Unfortunately, often time hair loss is not caused by an environmental problem. There are a number of diseases and disorders that will affect our health, and in turn, impact the hair cycle. Nutritional deficiencies, in particular, affect the strength of the hair strand. Ultimately, the health of our hair is a reflection of our overall health.
Hair loss is the first sign of disease; therefore, it is important to check with your doctor to determine if your hair loss is health related.  An early symptom of Diabetes is hair loss. When glucose levels become high in the blood and are not properly regulated, it interferes with blood circulation.  When the circulation of your blood begins to decrease, this affects the ability of nutrients and oxygen to reach the follicles. As a result, a follicle not receiving enough nutritional support leads to brittle strands that break and snap.  
Poor blood circulation also makes it difficult for the body to heal from infections making those who suffer from diabetes more susceptible to fungal infections in the scalp.  This can also lead to hair loss if left untreated. It is important to mention the loss of bodily fluids
Diabetic patients are prone to dry skin and eczema because the body looses fluid. Dry skin on the scalp causes discomfort and itching. Hair breakage can occur with excessive scratching of the scalp.

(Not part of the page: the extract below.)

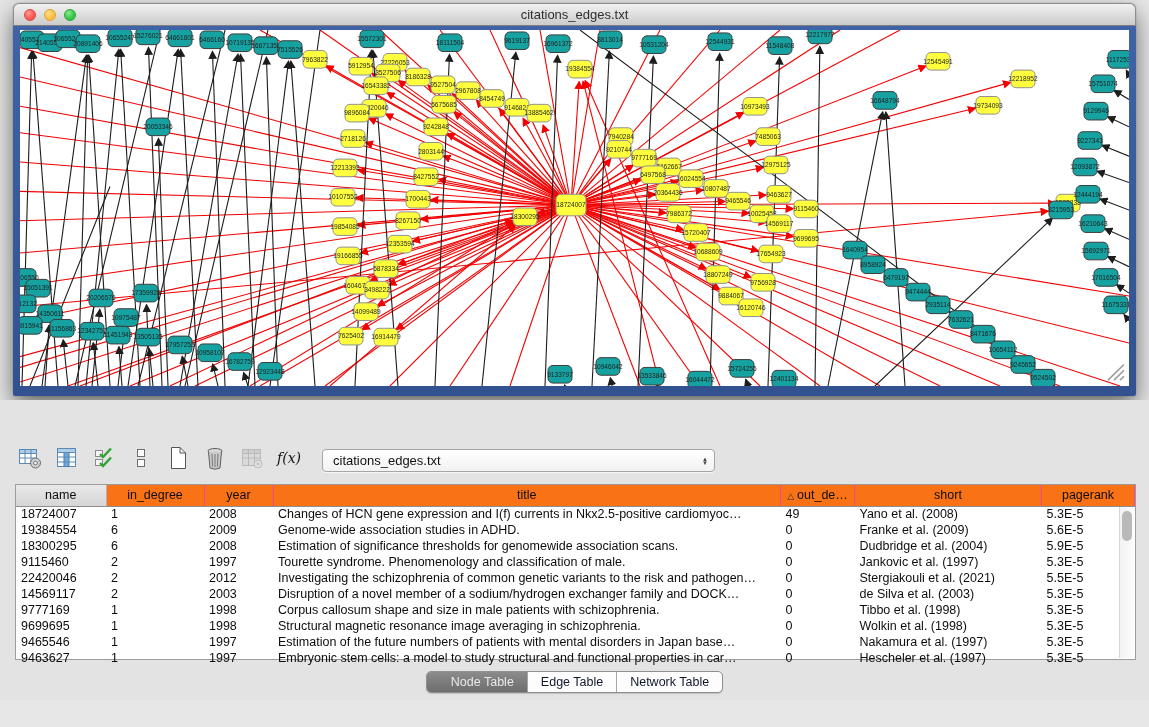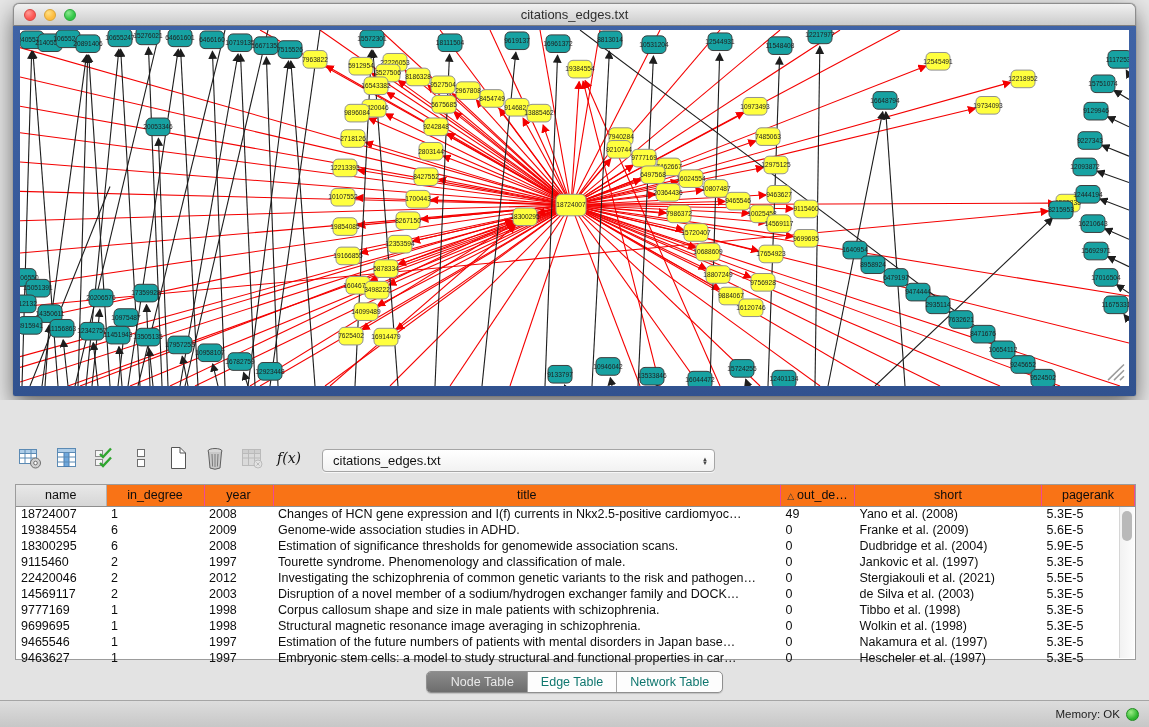"Edge Table" .segment { color: #0f766e -> #0f172a }
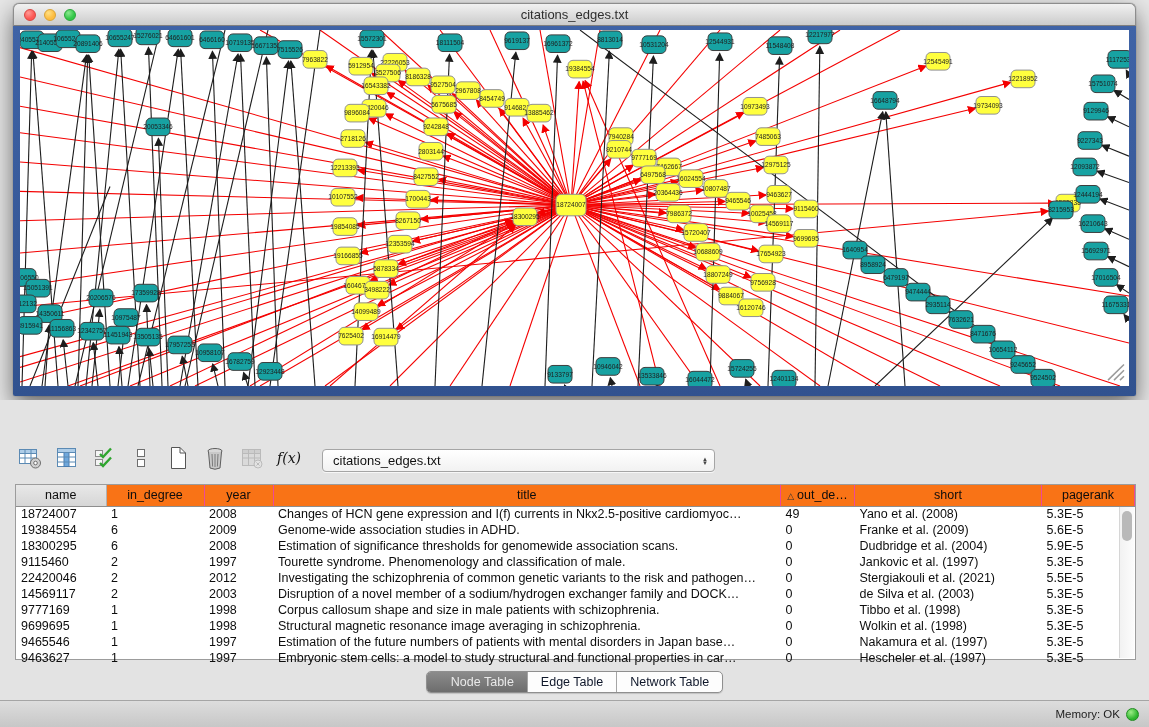"Memory: OK" div.status-bar { html: <div> <span>Memory: OK</span> <span></span> </div> -> none }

Hair follicles are sensitive to changes in our hormonal levels and Diabetes is a hormonal disease. When androgen and estrogen are not balanced there is an onset of hair loss, especially in people who are genetically predisposed to hair loss. Stress exacerbates this form of hair loss. Individuals with Diabetes take on added stress due to insulin injections, monitoring blood sugar levels, watching diet, exercising etc. Therefore, Diabetic patients are at an even higher risk of hair loss and should take extra steps to monitor and remove stress.  
It’s important that you monitor your blood sugar levels.  If you do have elevated blood sugar levels, take steps in the beginning towards regulation to not only prevent hair loss but to prevent other symptoms of Diabetes, some of which can be life threatening. Doctors tend to aggressively treat Diabetes because it severely impacts other parts of the body. Managing a disease like Diabetes includes choosing nutrient rich foods and exercising which are excellent steps to not only overcoming the disease but also overcoming hair loss.